AIM OF THE TASK. Text in the records must be reproduced exactly, and pictures must be skipped.

DATA SECTION.
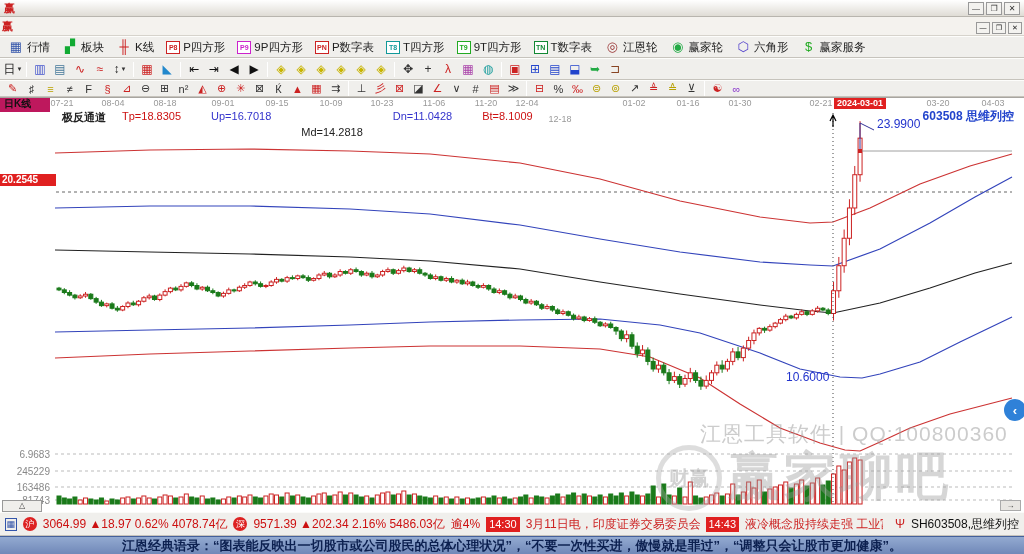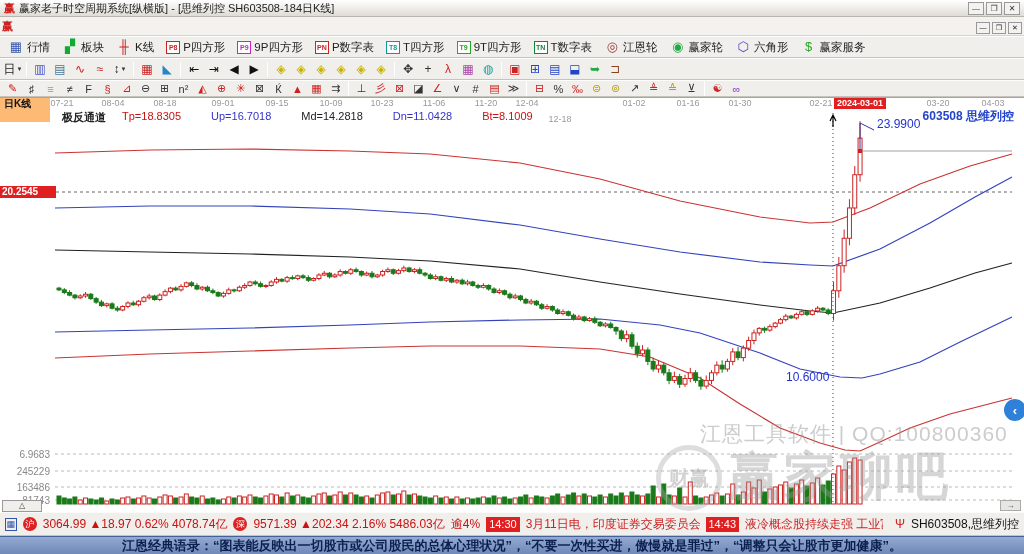--- a/index.html
+++ b/index.html
@@ -56,7 +56,6 @@
 
 <div class="titlebar">
   <span class="appicon">赢</span>
-  <span>赢家老子时空周期系统[纵横版] - [思维列控  SH603508-184日K线]</span>
   <span class="spacer"></span>
   <span id="winctrls"><span class="winctrl" style="display: inline-block;">—</span><span class="winctrl" style="display: inline-block;">❐</span><span class="winctrl" style="display: inline-block;">✕</span></span>
 </div>

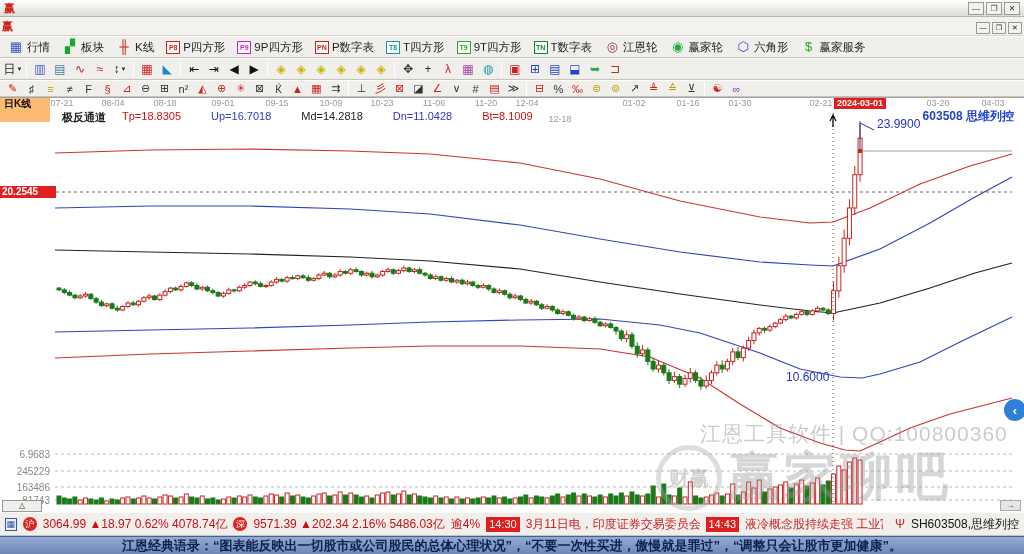--- a/index.html
+++ b/index.html
@@ -27,7 +27,7 @@
   #svg{position:absolute;left:0;top:0}
   .datelabel{position:absolute;top:0;font-size:9px;line-height:11px;color:#999;transform:translateX(-50%);white-space:nowrap;z-index:2}
   .datelabel.hl{background:#e02020;color:#fff;transform:none;padding:0 3px;font-weight:bold}
-  .klinetab{position:absolute;left:0;top:0;width:50px;height:24px;background:#fdba74;font-size:10px;font-weight:bold;color:#111;padding-left:4px;line-height:12px;z-index:3}
+  .klinetab{position:absolute;left:0;top:0;width:50px;height:14px;background:#be185d;font-size:10px;font-weight:bold;color:#111;padding-left:4px;line-height:12px;z-index:3}
   .indicator{position:absolute;left:62px;top:12px;font-size:11px;display:flex;gap:16px;z-index:2;white-space:nowrap}
   .ind-name{color:#222;font-weight:bold}
   .symbol{position:absolute;right:10px;top:10px;color:#2244cc;font-size:12px;font-weight:bold;z-index:2}

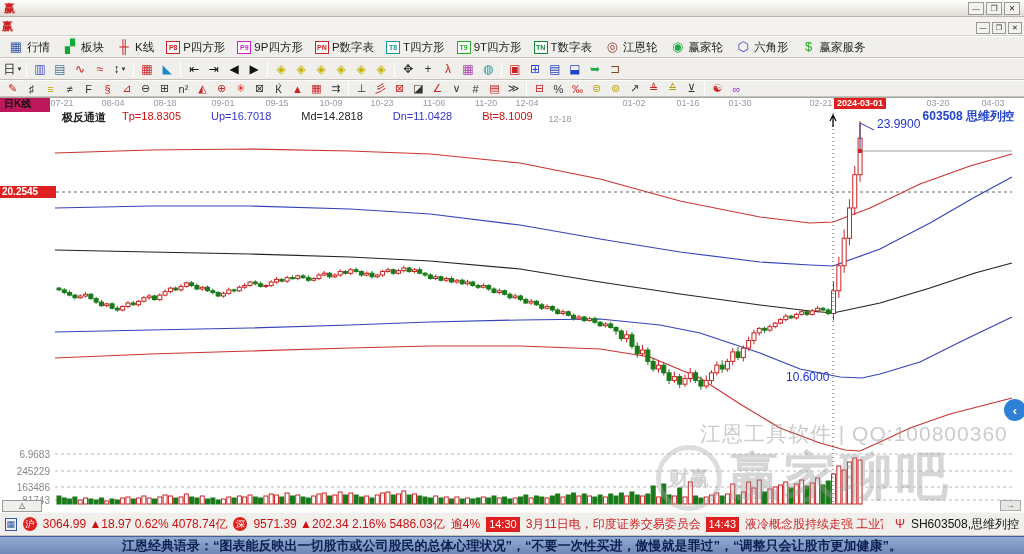--- a/index.html
+++ b/index.html
@@ -364,7 +364,7 @@
     <span id="indvals" style="display:flex;gap:30px">
         <span style="color: rgb(204, 17, 17);">Tp=18.8305</span>
         <span style="color: rgb(51, 51, 204);">Up=16.7018</span>
-        <span style="color: rgb(34, 34, 34);">Md=14.2818</span>
+        <span style="color: rgb(34, 34, 34); margin-top: 16px;">Md=14.2818</span>
         <span style="color: rgb(51, 51, 204);">Dn=11.0428</span>
         <span style="color: rgb(204, 17, 17);">Bt=8.1009</span>
       </span>

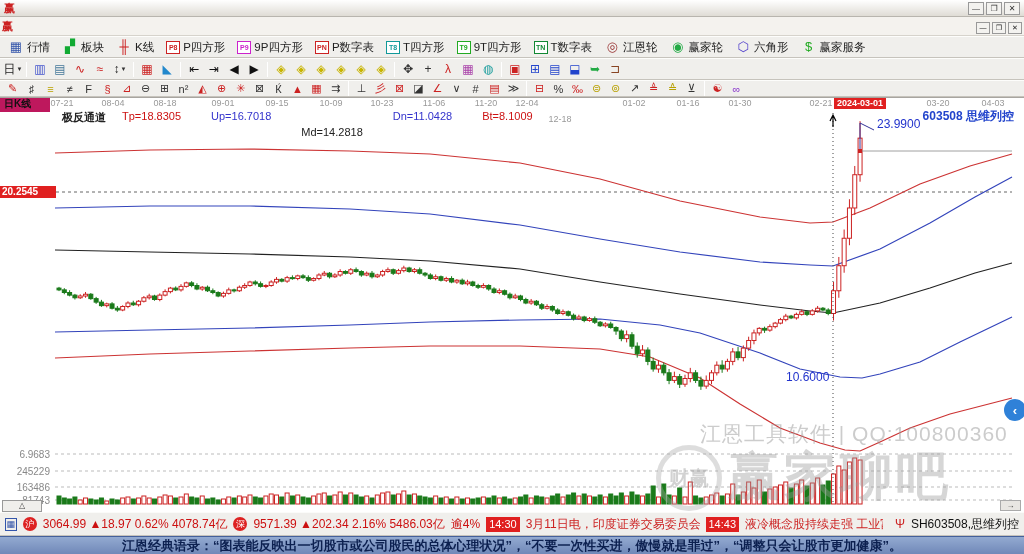--- a/index.html
+++ b/index.html
@@ -31,7 +31,7 @@
   .indicator{position:absolute;left:62px;top:12px;font-size:11px;display:flex;gap:16px;z-index:2;white-space:nowrap}
   .ind-name{color:#222;font-weight:bold}
   .symbol{position:absolute;right:10px;top:10px;color:#2244cc;font-size:12px;font-weight:bold;z-index:2}
-  .pricebox{position:absolute;left:0;top:88px;width:56px;background:#e02020;color:#fff;font-size:10px;font-weight:bold;padding:1px 2px;line-height:10px;z-index:3}
+  .pricebox{position:absolute;left:0;top:76px;width:56px;background:#e02020;color:#fff;font-size:10px;font-weight:bold;padding:1px 2px;line-height:10px;z-index:3}
   .scalelbl{position:absolute;font-size:10px;color:#888;width:50px;text-align:right;line-height:11px;z-index:2}
   .wm1{position:absolute;left:700px;top:322px;font-size:21px;color:#9a9a9a;opacity:.5;letter-spacing:1px;z-index:1;white-space:nowrap}
   .wmseal{position:absolute;left:656px;top:347px;width:66px;height:66px;border:5px solid #a8a8a8;border-radius:50%;opacity:.38;display:flex;align-items:center;justify-content:center;font-size:20px;font-weight:bold;color:#8a8a8a;z-index:1}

RESPONSE AREA.
--- a/index.html
+++ b/index.html
@@ -56,7 +56,6 @@
 
 <div class="titlebar">
   <span class="appicon">赢</span>
-  <span>赢家老子时空周期系统[纵横版] - [思维列控  SH603508-184日K线]</span>
   <span class="spacer"></span>
   <span id="winctrls"><span class="winctrl" style="display: inline-block;">—</span><span class="winctrl" style="display: inline-block;">❐</span><span class="winctrl" style="display: inline-block;">✕</span></span>
 </div>

--- a/index.html
+++ b/index.html
@@ -27,7 +27,7 @@
   #svg{position:absolute;left:0;top:0}
   .datelabel{position:absolute;top:0;font-size:9px;line-height:11px;color:#999;transform:translateX(-50%);white-space:nowrap;z-index:2}
   .datelabel.hl{background:#e02020;color:#fff;transform:none;padding:0 3px;font-weight:bold}
-  .klinetab{position:absolute;left:0;top:0;width:50px;height:24px;background:#fdba74;font-size:10px;font-weight:bold;color:#111;padding-left:4px;line-height:12px;z-index:3}
+  .klinetab{position:absolute;left:0;top:0;width:50px;height:14px;background:#be185d;font-size:10px;font-weight:bold;color:#111;padding-left:4px;line-height:12px;z-index:3}
   .indicator{position:absolute;left:62px;top:12px;font-size:11px;display:flex;gap:16px;z-index:2;white-space:nowrap}
   .ind-name{color:#222;font-weight:bold}
   .symbol{position:absolute;right:10px;top:10px;color:#2244cc;font-size:12px;font-weight:bold;z-index:2}

--- a/index.html
+++ b/index.html
@@ -364,7 +364,7 @@
     <span id="indvals" style="display:flex;gap:30px">
         <span style="color: rgb(204, 17, 17);">Tp=18.8305</span>
         <span style="color: rgb(51, 51, 204);">Up=16.7018</span>
-        <span style="color: rgb(34, 34, 34);">Md=14.2818</span>
+        <span style="color: rgb(34, 34, 34); margin-top: 16px;">Md=14.2818</span>
         <span style="color: rgb(51, 51, 204);">Dn=11.0428</span>
         <span style="color: rgb(204, 17, 17);">Bt=8.1009</span>
       </span>

--- a/index.html
+++ b/index.html
@@ -31,7 +31,7 @@
   .indicator{position:absolute;left:62px;top:12px;font-size:11px;display:flex;gap:16px;z-index:2;white-space:nowrap}
   .ind-name{color:#222;font-weight:bold}
   .symbol{position:absolute;right:10px;top:10px;color:#2244cc;font-size:12px;font-weight:bold;z-index:2}
-  .pricebox{position:absolute;left:0;top:88px;width:56px;background:#e02020;color:#fff;font-size:10px;font-weight:bold;padding:1px 2px;line-height:10px;z-index:3}
+  .pricebox{position:absolute;left:0;top:76px;width:56px;background:#e02020;color:#fff;font-size:10px;font-weight:bold;padding:1px 2px;line-height:10px;z-index:3}
   .scalelbl{position:absolute;font-size:10px;color:#888;width:50px;text-align:right;line-height:11px;z-index:2}
   .wm1{position:absolute;left:700px;top:322px;font-size:21px;color:#9a9a9a;opacity:.5;letter-spacing:1px;z-index:1;white-space:nowrap}
   .wmseal{position:absolute;left:656px;top:347px;width:66px;height:66px;border:5px solid #a8a8a8;border-radius:50%;opacity:.38;display:flex;align-items:center;justify-content:center;font-size:20px;font-weight:bold;color:#8a8a8a;z-index:1}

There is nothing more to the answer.